Christian Bale Leaves Michael Mann's 'Enzo Ferrari' Due To Weight Gain Concerns

If you've seen Christian Bale in films like The Machinist and American Hustle, then you know that the actor puts his whole body into any given performance. However, it appears the weight gain Bale was going to take on in order to star in Enzo Ferrari, a biopic about the titular race car driver and car maker from director Michael Mann, has caused the actor to drop out of the production. Find out more about Christian Bale leaving Enzo Ferrari after the jump.

Bale is famous for his physical transformations on film, previously dropping down to 121 pounds for The Machinist, only to gain 109 pounds in just six months in order to star in Batman Begins. But 230 pounds was too big for the shape Christopher Nolan wanted Bale to be in, so he dropped another 40 pounds. Beyond that, Bale also got quite out of shape for his role in American Hustle, as seen above.

Even though Christian Bale had already began the weight gain process he thought necessary in order to play the role of Ferrari, the actor became worried that he wouldn't be able to safely gain the right amount weight by the time production starts this spring. And despite his success with dramatic weight change in a short time before, surely that's not healthy for him to do so often. Deadline says he has now dropped out of the project and Mann is quickly trying to find a replacement for the role so that production doesn't have to be pushed back.

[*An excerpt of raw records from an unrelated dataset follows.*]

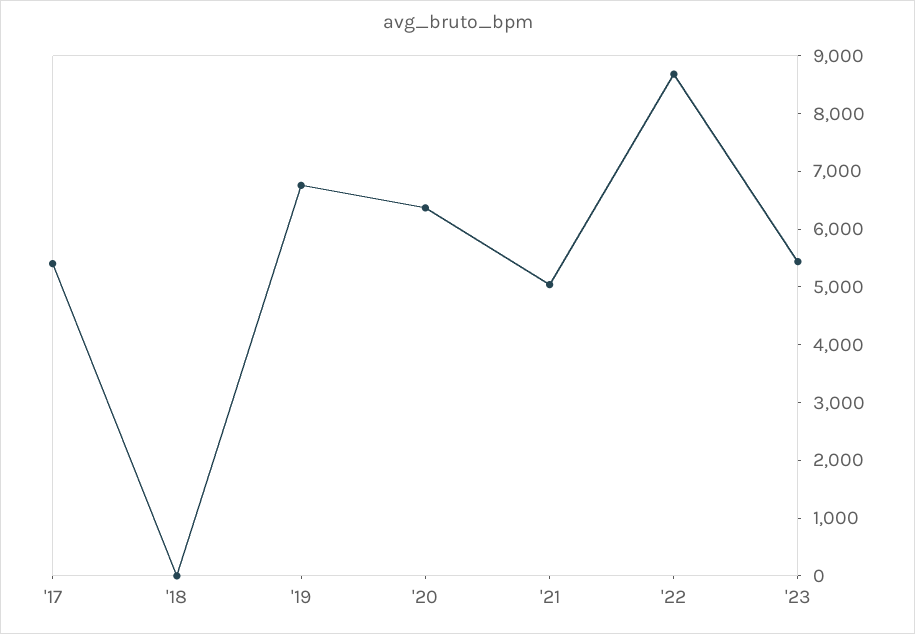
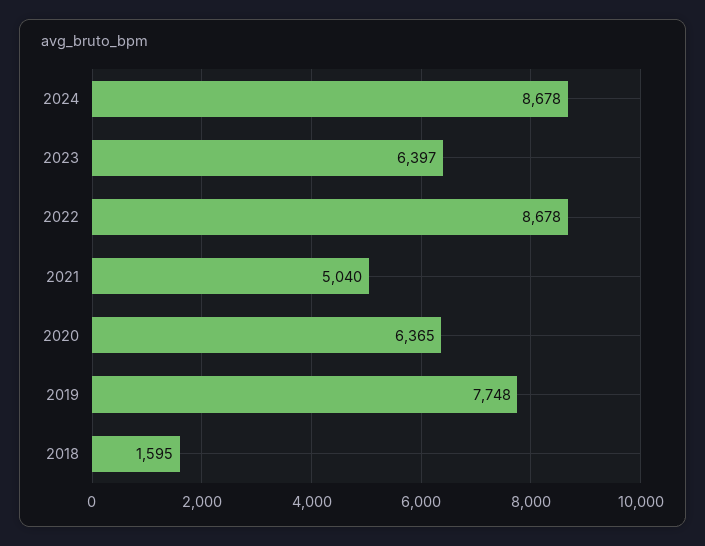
'17: 5400 -> none
'18: 0 -> 1595
'19: 6800 -> 7748
'23: 5400 -> 6397
2024: none -> 8678

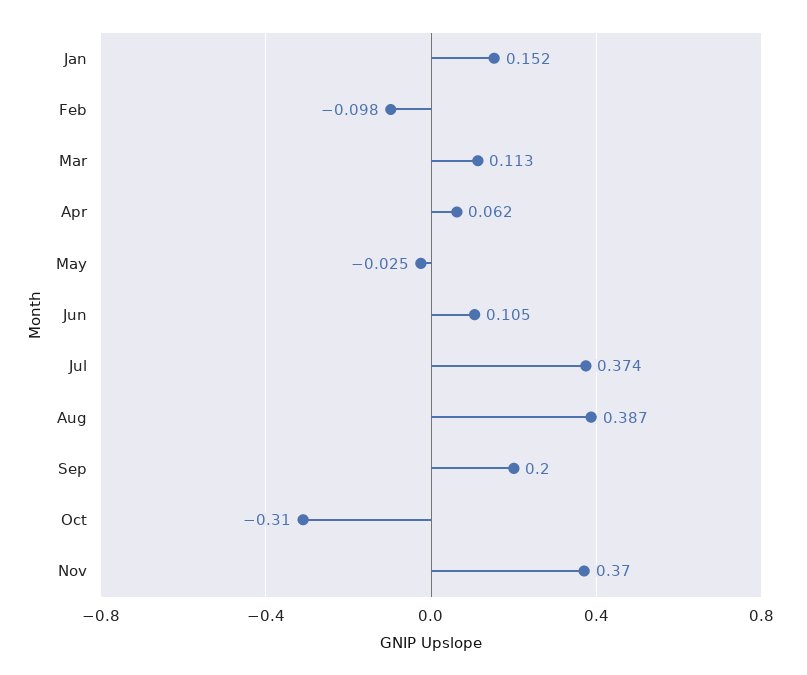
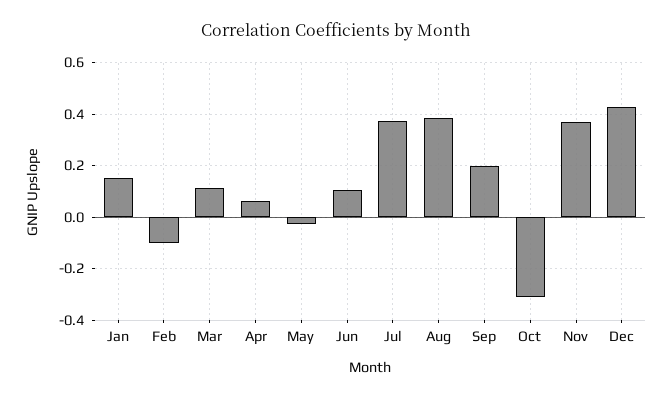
Dec: none -> 0.425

At this time, no names have been mentioned, but it would be fantastic to see an actor like Oscar Isaac take on this role. He doesn't look a lot like Ferrari, but he's a lot closer in appearance than it seems Bale would have been, even if he did gain the weight. Here's a picture of Ferrari for you to make up your own mind:

Enzo Ferrari

Anyway, the film takes place in 1957 and and is said to tell the "personal, intimate story of a passionate man and his sprawling world, at times hilarious and at the next moment devastating, as he faces a brutal challenge to his survival." Troy Kennedy-Martin (The Italian Job, Edge of Darkness) wrote the script with an update from David Rayfiel (The Firm) and Michael Mann, based on Brock Yates book Enzo Ferrari, The Man, The Cars, The Races. If you want to know a little more about what to expect, here's the official description of the book:

To his legion of admirers, Italian auto titan Enzo Ferrari (1898-1988) was a genius who personally created marvelous cars of advanced design. But as Car and Driver columnist Yates points out in this captivating, demythologizing biography, none of Ferrari's racing cars "was a glittering example of daring technology," and he had almost no hand in the making of the later road cars that bore his name. Revealed as a hot-tempered megalomaniac given to loud belching and countless amorous conquests, Ferrari fathered an illegitimate child and led a shadowy second life as a respite from the "simmering hatred" of his marriage. He portrayed himself as a loyal "motorized knight-errant," defending Italy's national honor, but in Yates's esimate he was interested solely in winning races and sometimes pushed his drivers to dangerous extremes. Yates deftly records the carnage of major races, business wheeling and dealing, and the political dimensions of motor racing from the pre-WW II Rome-Berlin Axis to today's ribbon-waving nationalism.

As soon as a replacement for Enzo Ferrari is found, we'll be sure to let you know.